GOAL OF THE EXERCISE: Transcribe the records exactly. Pictures do not belong in the transcription.

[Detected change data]
┏━━
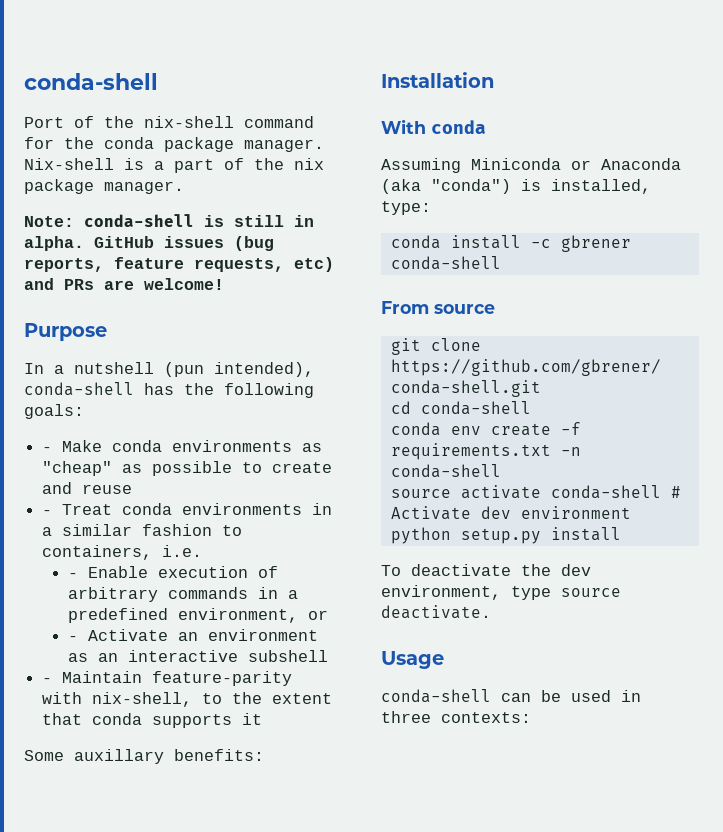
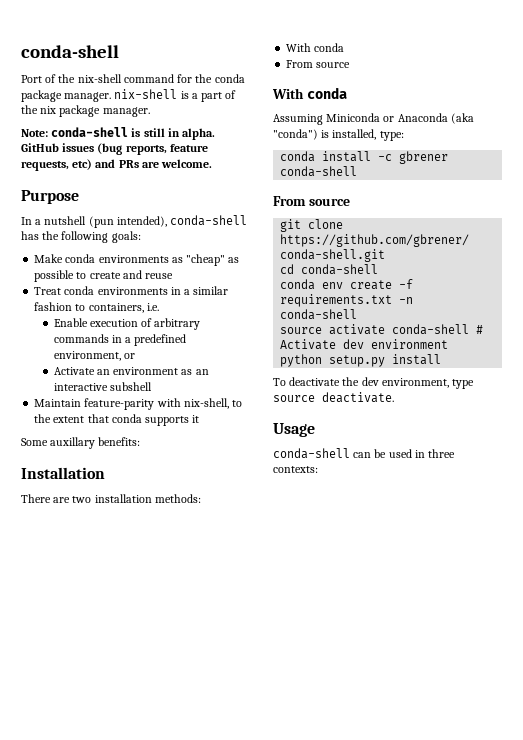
[24,158,114,170] Nix-shell -> [114,89,178,99] nix-shell
[144,278,224,290] welcome! -> [161,159,213,168] welcome.
[42,447,53,452] - -> (141, 237) none
[42,510,53,515] - -> (174, 276) none
[67,573,78,578] - -> (159, 307) none
[67,636,78,641] - -> (135, 356) none
[42,678,53,683] - -> (152, 386) none
(494, 80) none -> [21,494,201,503] [286,43,345,52] [286,60,351,68] // There are two installation methods: // With conda // From source

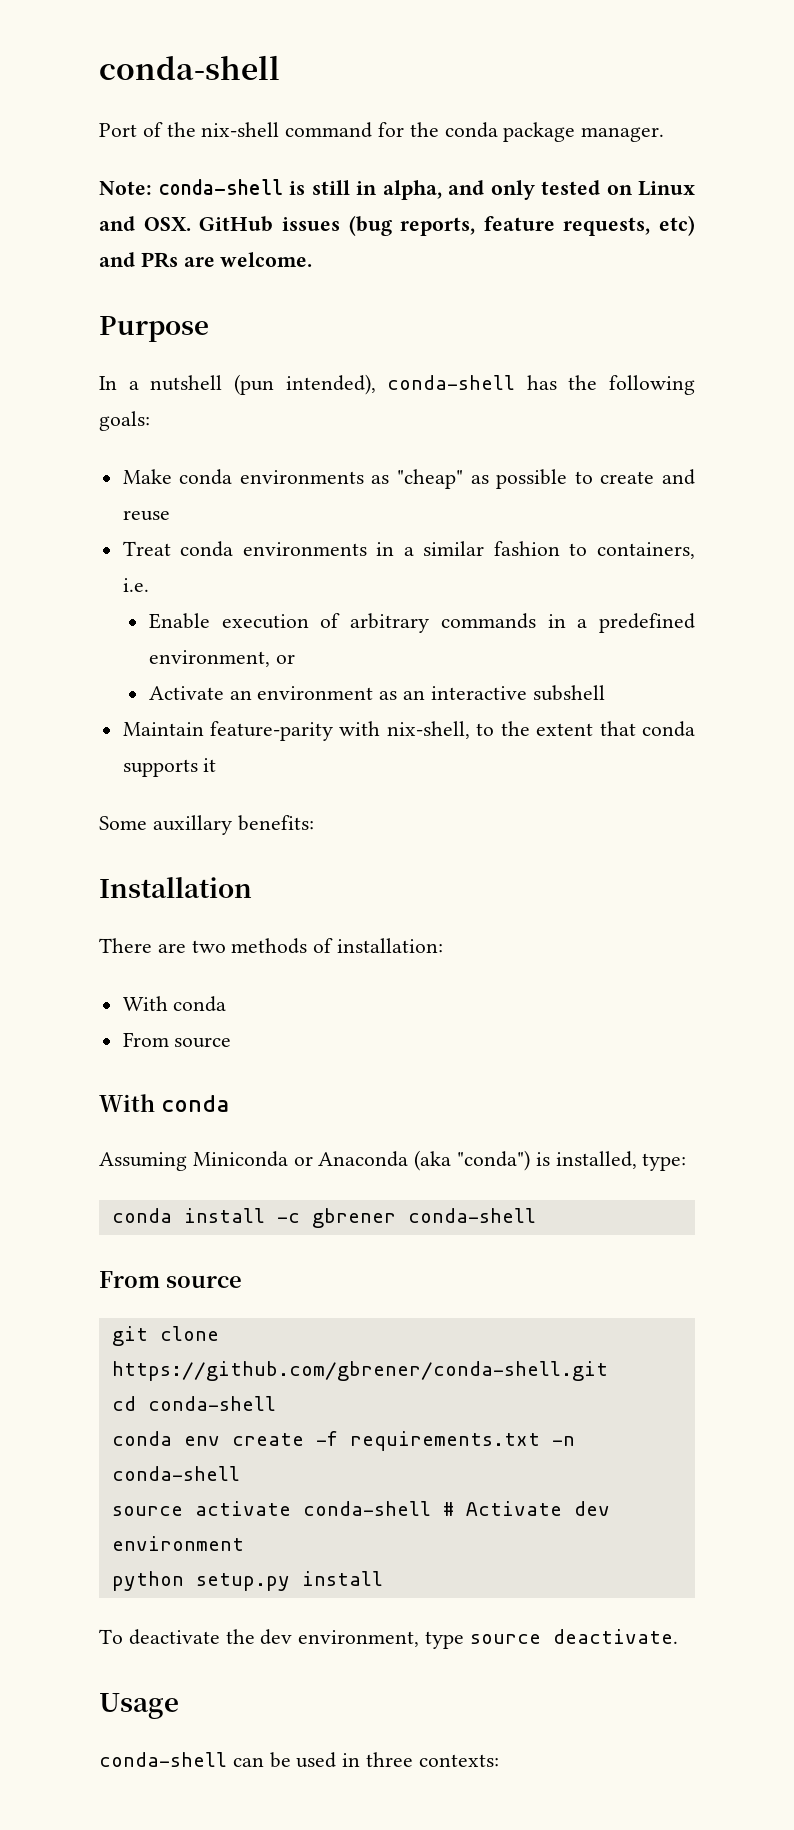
[114,89,237,102] [21,105,150,117] nix-shell is a part of the nix package manager. -> (665, 134) none
[182,128,216,140] alpha. -> [382,180,695,200] [99,216,191,231] alpha, and only tested on Linux and OSX.
[94,494,201,503] installation methods: -> [231,938,444,954] methods of installation:

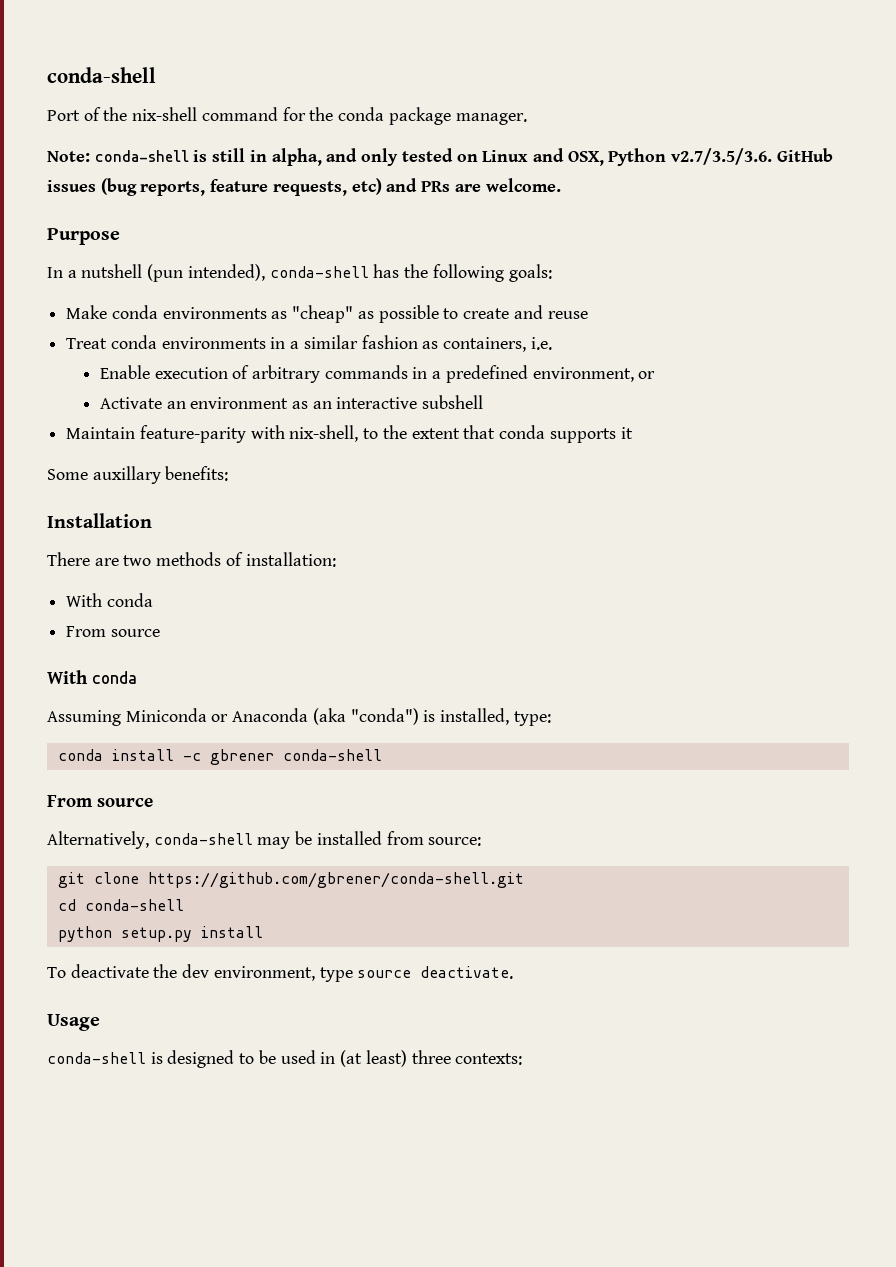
[143,217,191,231] OSX. -> [567,148,773,166] OSX, Python v2.7/3.5/3.6.
[569,543,588,556] to -> [422,341,439,349] as
(242, 1281) none -> [47,831,482,849] // Alternatively, conda-shell may be installed from source:
[111,1431,575,1451] [111,1466,240,1481] [111,1501,610,1516] [111,1536,244,1551] // conda env create -f requirements.txt -n conda-shell // source activate conda-shell # Activate dev environment -> (184, 905) none
[232,1757,264,1767] can -> [150,1050,255,1068] is designed to
(361, 1760) none -> [340,1050,407,1067] (at least)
┗━━
YOUR SOLUTION:
[24,158,114,170] Nix-shell -> [114,89,178,99] nix-shell
[144,278,224,290] welcome! -> [161,159,213,168] welcome.
[42,447,53,452] - -> (141, 237) none
[42,510,53,515] - -> (174, 276) none
[67,573,78,578] - -> (159, 307) none
[67,636,78,641] - -> (135, 356) none
[42,678,53,683] - -> (152, 386) none
(494, 80) none -> [21,494,201,503] [286,43,345,52] [286,60,351,68] // There are two installation methods: // With conda // From source

[114,89,237,102] [21,105,150,117] nix-shell is a part of the nix package manager. -> (665, 134) none
[182,128,216,140] alpha. -> [382,180,695,200] [99,216,191,231] alpha, and only tested on Linux and OSX.
[94,494,201,503] installation methods: -> [231,938,444,954] methods of installation:

[143,217,191,231] OSX. -> [567,148,773,166] OSX, Python v2.7/3.5/3.6.
[569,543,588,556] to -> [422,341,439,349] as
(242, 1281) none -> [47,831,482,849] // Alternatively, conda-shell may be installed from source:
[111,1431,575,1451] [111,1466,240,1481] [111,1501,610,1516] [111,1536,244,1551] // conda env create -f requirements.txt -n conda-shell // source activate conda-shell # Activate dev environment -> (184, 905) none
[232,1757,264,1767] can -> [150,1050,255,1068] is designed to
(361, 1760) none -> [340,1050,407,1067] (at least)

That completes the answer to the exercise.